**WHAT THE TASK REQUIRES:** Print the data once more, exactly as supplied.

======== PROVIDED MATERIAL

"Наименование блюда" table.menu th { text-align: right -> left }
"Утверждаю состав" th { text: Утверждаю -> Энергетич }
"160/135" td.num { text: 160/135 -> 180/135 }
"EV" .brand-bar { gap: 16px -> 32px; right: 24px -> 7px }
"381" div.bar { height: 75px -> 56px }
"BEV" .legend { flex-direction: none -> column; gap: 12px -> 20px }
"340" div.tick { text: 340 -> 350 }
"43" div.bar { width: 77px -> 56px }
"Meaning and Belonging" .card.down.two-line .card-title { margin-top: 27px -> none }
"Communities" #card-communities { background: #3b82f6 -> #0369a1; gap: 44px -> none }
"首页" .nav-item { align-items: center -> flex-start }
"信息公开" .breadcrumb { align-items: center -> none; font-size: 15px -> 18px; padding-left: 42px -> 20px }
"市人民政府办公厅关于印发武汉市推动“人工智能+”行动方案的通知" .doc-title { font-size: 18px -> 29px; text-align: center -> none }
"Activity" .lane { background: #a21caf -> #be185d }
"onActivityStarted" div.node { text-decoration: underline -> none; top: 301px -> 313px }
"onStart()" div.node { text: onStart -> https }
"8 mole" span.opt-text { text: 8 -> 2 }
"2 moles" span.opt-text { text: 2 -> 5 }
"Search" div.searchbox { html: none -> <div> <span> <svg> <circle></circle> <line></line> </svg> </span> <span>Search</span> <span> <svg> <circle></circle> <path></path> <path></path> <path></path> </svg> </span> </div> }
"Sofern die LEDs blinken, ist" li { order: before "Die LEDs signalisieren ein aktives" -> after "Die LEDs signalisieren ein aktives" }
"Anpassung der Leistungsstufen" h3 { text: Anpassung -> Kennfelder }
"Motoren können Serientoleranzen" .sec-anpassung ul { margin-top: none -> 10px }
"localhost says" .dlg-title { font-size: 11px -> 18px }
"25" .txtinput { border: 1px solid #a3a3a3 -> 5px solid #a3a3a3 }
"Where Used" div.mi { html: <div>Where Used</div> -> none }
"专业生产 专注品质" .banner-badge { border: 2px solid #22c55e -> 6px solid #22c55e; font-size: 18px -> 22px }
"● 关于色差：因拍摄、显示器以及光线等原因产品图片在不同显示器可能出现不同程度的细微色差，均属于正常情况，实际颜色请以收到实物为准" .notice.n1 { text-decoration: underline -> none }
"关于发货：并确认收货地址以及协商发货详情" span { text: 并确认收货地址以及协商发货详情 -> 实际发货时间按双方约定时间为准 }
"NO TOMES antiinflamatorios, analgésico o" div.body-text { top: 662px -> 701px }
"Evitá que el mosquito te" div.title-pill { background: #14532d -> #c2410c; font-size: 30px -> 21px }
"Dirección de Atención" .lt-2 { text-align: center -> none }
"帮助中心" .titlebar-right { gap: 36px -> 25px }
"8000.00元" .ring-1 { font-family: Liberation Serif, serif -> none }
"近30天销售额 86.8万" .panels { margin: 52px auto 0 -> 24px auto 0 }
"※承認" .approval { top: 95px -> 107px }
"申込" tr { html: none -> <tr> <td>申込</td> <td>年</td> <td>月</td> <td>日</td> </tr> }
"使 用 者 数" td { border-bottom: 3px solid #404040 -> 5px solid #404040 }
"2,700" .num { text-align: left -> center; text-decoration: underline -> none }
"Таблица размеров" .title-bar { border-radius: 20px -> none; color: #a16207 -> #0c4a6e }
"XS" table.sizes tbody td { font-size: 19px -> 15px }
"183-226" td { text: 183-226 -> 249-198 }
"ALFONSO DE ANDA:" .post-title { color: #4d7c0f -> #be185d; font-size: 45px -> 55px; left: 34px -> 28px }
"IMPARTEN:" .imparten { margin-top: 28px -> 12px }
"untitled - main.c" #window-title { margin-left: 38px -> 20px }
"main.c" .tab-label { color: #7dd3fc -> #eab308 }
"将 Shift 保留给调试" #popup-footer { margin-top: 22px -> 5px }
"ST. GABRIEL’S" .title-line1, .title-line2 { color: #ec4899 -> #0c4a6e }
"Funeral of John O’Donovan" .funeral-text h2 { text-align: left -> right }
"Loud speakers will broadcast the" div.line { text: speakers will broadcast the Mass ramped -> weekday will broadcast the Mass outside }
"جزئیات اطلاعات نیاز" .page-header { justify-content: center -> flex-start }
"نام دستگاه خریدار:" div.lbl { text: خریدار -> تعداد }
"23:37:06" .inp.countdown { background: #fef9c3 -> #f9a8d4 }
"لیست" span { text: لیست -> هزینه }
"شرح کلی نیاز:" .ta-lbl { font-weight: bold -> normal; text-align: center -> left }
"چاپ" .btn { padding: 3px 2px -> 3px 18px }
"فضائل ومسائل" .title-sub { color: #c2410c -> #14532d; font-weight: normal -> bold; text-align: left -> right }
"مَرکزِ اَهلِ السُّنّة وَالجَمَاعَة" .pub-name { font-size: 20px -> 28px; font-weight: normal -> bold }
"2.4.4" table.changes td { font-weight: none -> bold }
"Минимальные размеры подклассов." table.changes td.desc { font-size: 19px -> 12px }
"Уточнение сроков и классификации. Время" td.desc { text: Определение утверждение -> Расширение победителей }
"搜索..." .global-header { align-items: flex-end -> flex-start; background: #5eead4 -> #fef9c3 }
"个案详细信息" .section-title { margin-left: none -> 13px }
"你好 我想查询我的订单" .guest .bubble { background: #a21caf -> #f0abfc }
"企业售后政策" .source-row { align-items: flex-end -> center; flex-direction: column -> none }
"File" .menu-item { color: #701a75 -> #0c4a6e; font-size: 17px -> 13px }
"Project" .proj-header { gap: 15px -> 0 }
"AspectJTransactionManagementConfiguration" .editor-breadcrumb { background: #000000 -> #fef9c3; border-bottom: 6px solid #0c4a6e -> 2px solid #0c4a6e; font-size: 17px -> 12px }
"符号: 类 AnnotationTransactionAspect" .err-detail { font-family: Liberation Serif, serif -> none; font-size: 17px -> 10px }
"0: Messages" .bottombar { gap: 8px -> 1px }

================

**RESPONSE FOR THIS EXERCISE:**
"Наименование блюда" table.menu th { text-align: right -> left }
"Утверждаю состав" th { text: Утверждаю -> Энергетич }
"160/135" td.num { text: 160/135 -> 180/135 }
"EV" .brand-bar { gap: 16px -> 32px; right: 24px -> 7px }
"381" div.bar { height: 75px -> 56px }
"BEV" .legend { flex-direction: none -> column; gap: 12px -> 20px }
"340" div.tick { text: 340 -> 350 }
"43" div.bar { width: 77px -> 56px }
"Meaning and Belonging" .card.down.two-line .card-title { margin-top: 27px -> none }
"Communities" #card-communities { background: #3b82f6 -> #0369a1; gap: 44px -> none }
"首页" .nav-item { align-items: center -> flex-start }
"信息公开" .breadcrumb { align-items: center -> none; font-size: 15px -> 18px; padding-left: 42px -> 20px }
"市人民政府办公厅关于印发武汉市推动“人工智能+”行动方案的通知" .doc-title { font-size: 18px -> 29px; text-align: center -> none }
"Activity" .lane { background: #a21caf -> #be185d }
"onActivityStarted" div.node { text-decoration: underline -> none; top: 301px -> 313px }
"onStart()" div.node { text: onStart -> https }
"8 mole" span.opt-text { text: 8 -> 2 }
"2 moles" span.opt-text { text: 2 -> 5 }
"Search" div.searchbox { html: none -> <div> <span> <svg> <circle></circle> <line></line> </svg> </span> <span>Search</span> <span> <svg> <circle></circle> <path></path> <path></path> <path></path> </svg> </span> </div> }
"Sofern die LEDs blinken, ist" li { order: before "Die LEDs signalisieren ein aktives" -> after "Die LEDs signalisieren ein aktives" }
"Anpassung der Leistungsstufen" h3 { text: Anpassung -> Kennfelder }
"Motoren können Serientoleranzen" .sec-anpassung ul { margin-top: none -> 10px }
"localhost says" .dlg-title { font-size: 11px -> 18px }
"25" .txtinput { border: 1px solid #a3a3a3 -> 5px solid #a3a3a3 }
"Where Used" div.mi { html: <div>Where Used</div> -> none }
"专业生产 专注品质" .banner-badge { border: 2px solid #22c55e -> 6px solid #22c55e; font-size: 18px -> 22px }
"● 关于色差：因拍摄、显示器以及光线等原因产品图片在不同显示器可能出现不同程度的细微色差，均属于正常情况，实际颜色请以收到实物为准" .notice.n1 { text-decoration: underline -> none }
"关于发货：并确认收货地址以及协商发货详情" span { text: 并确认收货地址以及协商发货详情 -> 实际发货时间按双方约定时间为准 }
"NO TOMES antiinflamatorios, analgésico o" div.body-text { top: 662px -> 701px }
"Evitá que el mosquito te" div.title-pill { background: #14532d -> #c2410c; font-size: 30px -> 21px }
"Dirección de Atención" .lt-2 { text-align: center -> none }
"帮助中心" .titlebar-right { gap: 36px -> 25px }
"8000.00元" .ring-1 { font-family: Liberation Serif, serif -> none }
"近30天销售额 86.8万" .panels { margin: 52px auto 0 -> 24px auto 0 }
"※承認" .approval { top: 95px -> 107px }
"申込" tr { html: none -> <tr> <td>申込</td> <td>年</td> <td>月</td> <td>日</td> </tr> }
"使 用 者 数" td { border-bottom: 3px solid #404040 -> 5px solid #404040 }
"2,700" .num { text-align: left -> center; text-decoration: underline -> none }
"Таблица размеров" .title-bar { border-radius: 20px -> none; color: #a16207 -> #0c4a6e }
"XS" table.sizes tbody td { font-size: 19px -> 15px }
"183-226" td { text: 183-226 -> 249-198 }
"ALFONSO DE ANDA:" .post-title { color: #4d7c0f -> #be185d; font-size: 45px -> 55px; left: 34px -> 28px }
"IMPARTEN:" .imparten { margin-top: 28px -> 12px }
"untitled - main.c" #window-title { margin-left: 38px -> 20px }
"main.c" .tab-label { color: #7dd3fc -> #eab308 }
"将 Shift 保留给调试" #popup-footer { margin-top: 22px -> 5px }
"ST. GABRIEL’S" .title-line1, .title-line2 { color: #ec4899 -> #0c4a6e }
"Funeral of John O’Donovan" .funeral-text h2 { text-align: left -> right }
"Loud speakers will broadcast the" div.line { text: speakers will broadcast the Mass ramped -> weekday will broadcast the Mass outside }
"جزئیات اطلاعات نیاز" .page-header { justify-content: center -> flex-start }
"نام دستگاه خریدار:" div.lbl { text: خریدار -> تعداد }
"23:37:06" .inp.countdown { background: #fef9c3 -> #f9a8d4 }
"لیست" span { text: لیست -> هزینه }
"شرح کلی نیاز:" .ta-lbl { font-weight: bold -> normal; text-align: center -> left }
"چاپ" .btn { padding: 3px 2px -> 3px 18px }
"فضائل ومسائل" .title-sub { color: #c2410c -> #14532d; font-weight: normal -> bold; text-align: left -> right }
"مَرکزِ اَهلِ السُّنّة وَالجَمَاعَة" .pub-name { font-size: 20px -> 28px; font-weight: normal -> bold }
"2.4.4" table.changes td { font-weight: none -> bold }
"Минимальные размеры подклассов." table.changes td.desc { font-size: 19px -> 12px }
"Уточнение сроков и классификации. Время" td.desc { text: Определение утверждение -> Расширение победителей }
"搜索..." .global-header { align-items: flex-end -> flex-start; background: #5eead4 -> #fef9c3 }
"个案详细信息" .section-title { margin-left: none -> 13px }
"你好 我想查询我的订单" .guest .bubble { background: #a21caf -> #f0abfc }
"企业售后政策" .source-row { align-items: flex-end -> center; flex-direction: column -> none }
"File" .menu-item { color: #701a75 -> #0c4a6e; font-size: 17px -> 13px }
"Project" .proj-header { gap: 15px -> 0 }
"AspectJTransactionManagementConfiguration" .editor-breadcrumb { background: #000000 -> #fef9c3; border-bottom: 6px solid #0c4a6e -> 2px solid #0c4a6e; font-size: 17px -> 12px }
"符号: 类 AnnotationTransactionAspect" .err-detail { font-family: Liberation Serif, serif -> none; font-size: 17px -> 10px }
"0: Messages" .bottombar { gap: 8px -> 1px }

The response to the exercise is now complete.